I’m a 3rd year Computer Science PhD candidate at Stanford University, co-advised by James Landay and Sean Follmer. My research interests are in virtual/augmented reality, tangible user-interfaces, ubiquitous computing, and more broadly human-computer interaction. Previously, I was advised by Daniel Wigdor at University of Toronto for my undergraduate thesis.
Beyond The Force: Using Quadcopters to Appropriate Objects and the Environment for Haptics in Virtual Reality
Parastoo Abtahi, Benoit Landry, Jackie (Junrui) Yang, Marco Pavone, Sean Follmer, James Landay
CHI 2019 | Best Paper Honorable Mention
We present HoverHaptics, an autonomous safe-to-touch quadcopter and its integration with a virtual shopping experience. We highlights three affordances of quadcopters that enable rich haptic interactions: dynamic positioning of passive haptics, texture mapping, and animation of passive props.

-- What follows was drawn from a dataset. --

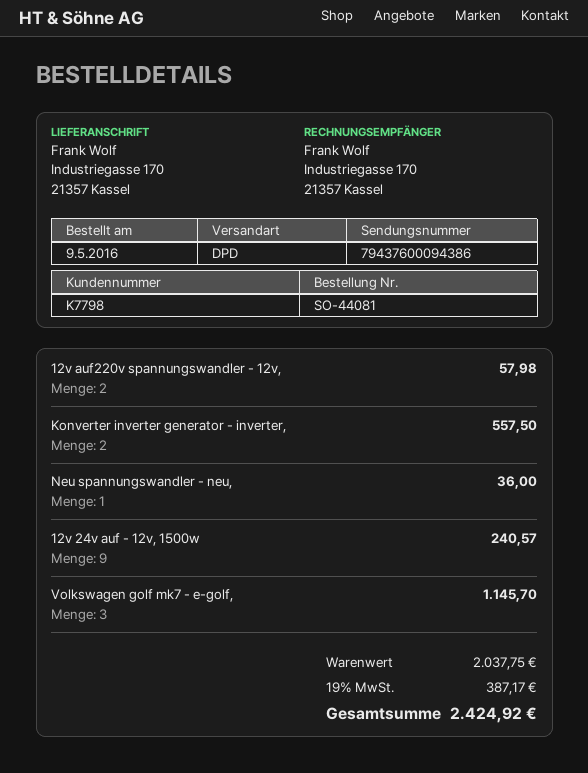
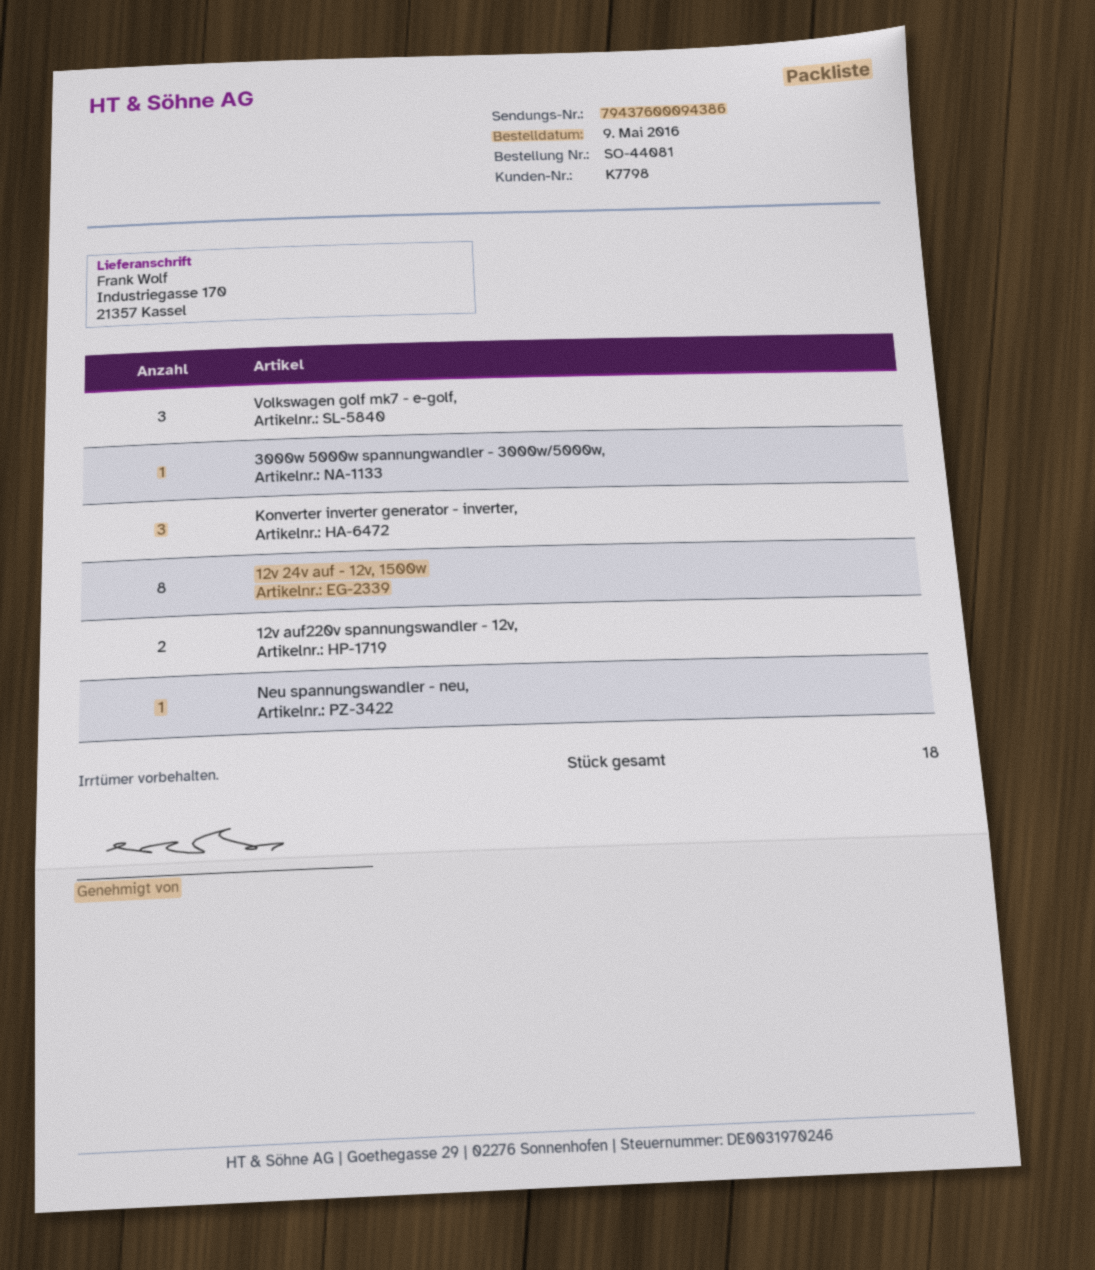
Konverter inverter generator - inverter,: 2 -> 3
12v 24v auf - 12v, 1500w: 9 -> 8
3000w 5000w spannungwandler - 3000w/5000w,: none -> 1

I’m a Giant: Walking in Large Virtual Environments at High Speed Gains
Parastoo Abtahi, Mar Gonzalez-Franco, Eyal Ofek, Anthony Steed
We explore three methods for increasing users’ perceived walking speed in virtual reality: Ground-Level Scaling turns users into a giant, Eye-Level Scaling allows them to walk through a miniature world while maintaining their eye level, and with Seven-League Boots every step the user takes appears longer.
Visuo-Haptic Illusions for Improving the Perceived Performance of Shape Display
Parastoo Abtahi, Sean Follmer
CHI 2018 | Best Paper Honorable Mention
Shape displays are matrices of actuated pins that move up and down to render physical shapes; however, they have limitations such as low resolution, small display size, and low pin speed. We employ illusions such as redirection, scaling, and retargeting that take advantage of the visual dominance effect, to improve the perceived performance of shape displays.
Drone Near Me: Exploring Touch-Based Human-Drone Interaction
Parastoo Abtahi, David Zhao, Jane E, James Landay
UbiComp / IMWUT 2017
We ran an elicitation study using an unsafe and a safe-to-touch drone to find out if participants will instinctively use touch as a means of interacting with the safe-to-touch drone. We found that in the safe condition, 58% of the participants used touch, and across all tasks 39% of interactions were touch-based.